There are several methods and applications for flow cytometry that are appropriate for use in a variety of academic disciplines. In research, flow cytometry is specifically utilized for a variety of reasons, such as:
- Cell Counting and Characterization: Using surface markers, size, and shape, flow cytometry may be utilized to count and categorize various cell kinds and populations.
- Analysis of cell surface markers: To investigate the behavior and interactions of cells, flow cytometry may be used to locate and measure cell surface markers, such as antigens and receptors.
- Cell sorting: Using flow cytometry, certain cell populations may be separated and purified depending on their surface markers or other factors, enabling additional research or testing.
- Multiparameter analysis:It may assess numerous parameters concurrently on a single cell, giving complicated biological material a thorough examination.
- Detection of aberrant cells: It can be used to detect and quantify the aberrant or abnormal cells.

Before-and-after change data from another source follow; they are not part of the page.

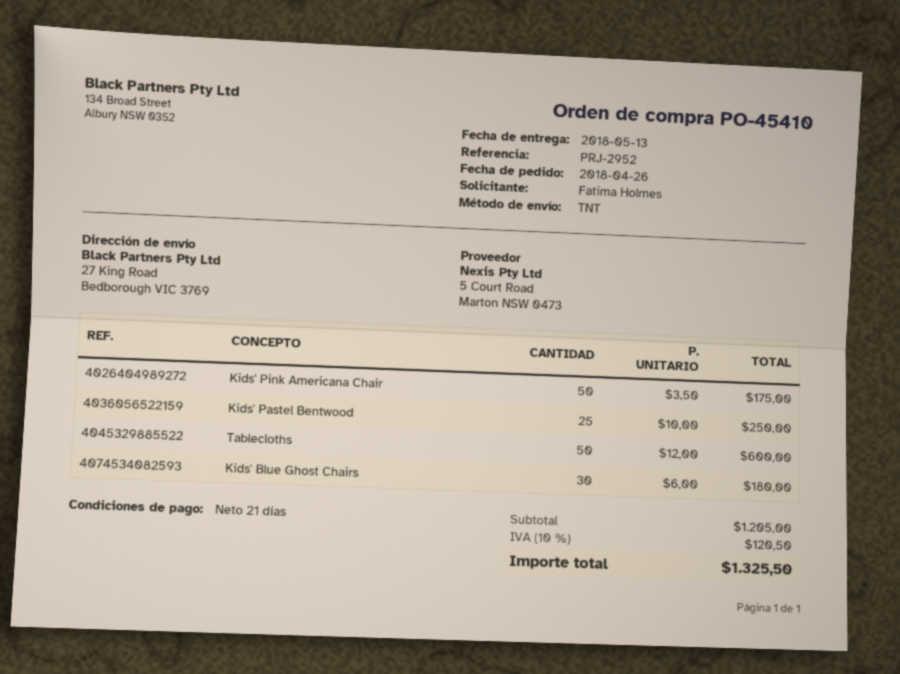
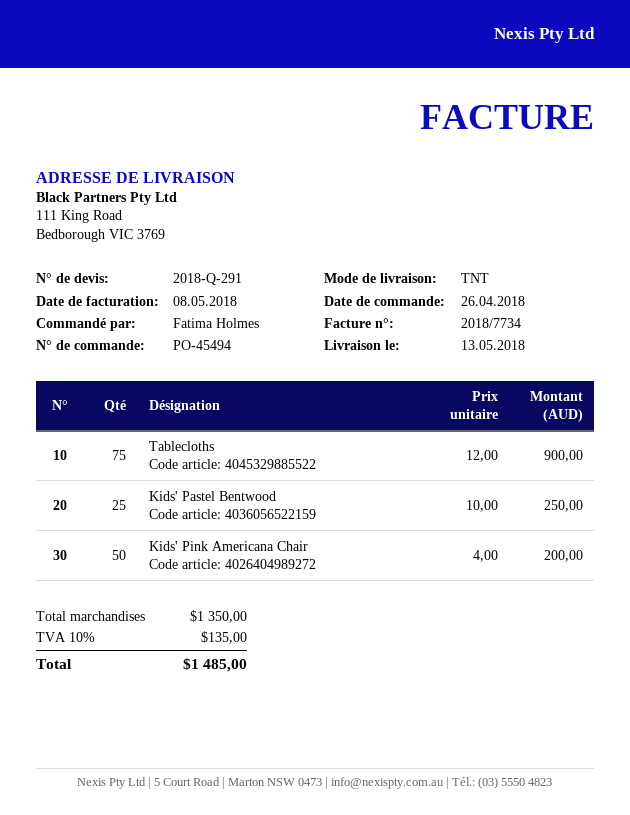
order number: PO-45410 -> PO-45494
ship to: 27 King Road, Bedborough VIC 3769 -> 111 King Road, Bedborough VIC 3769
Kids' Pink Americana Chair: 50 x 3.50 = 175.00 -> 50 x 4.00 = 200.00
Tablecloths: 50 x 12.00 = 600.00 -> 75 x 12.00 = 900.00
Kids' Blue Ghost Chairs: 30 x 6.00 = 180.00 -> none
subtotal: 1205.00 -> 1350.00
tax: 10% = 120.50 -> 10% = 135.00
total: 1325.50 -> 1485.00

- Investigation of immune cell function: Using flow cytometry, researchers may examine how immune cells produce cytokines, engage in phagocytosis, and move across the body.
- Cell signaling analysis: It may be used to examine how particular signaling pathways are activated in response to different stimuli, offering crucial insights into cellular processes.
- Hematological illness diagnosis and monitoring: It is frequently used in hematology to diagnose and keep track of a variety of blood disorders, such as anemia, leukemias, and lymphomas.
- Cell biology research: Cell activity is studied using flow cytometry, which offers crucial insights into biological processes such cell proliferation, differentiation, and apoptosis.
- FACS is a process by which a sample mixture of cells is sorted according to their light scattering and fluorescence characteristics into two or more containers.
- Flow cytometry is a methodology which is utilized during analysis of a heterogeneous population of cells according to different cell surface molecules, size and volume which allows the investigation of individual cells.
- Highly specific, highly multiplexed measurements are required, however, can’t fully eliminate antibody cross-talk and fluorescence bleed-through
- good flow-validated or FACS-validated antibody against the target of interest is hard to be found
- Assay difficult to work with intracellular protein
- Large number of cells are required in the sample.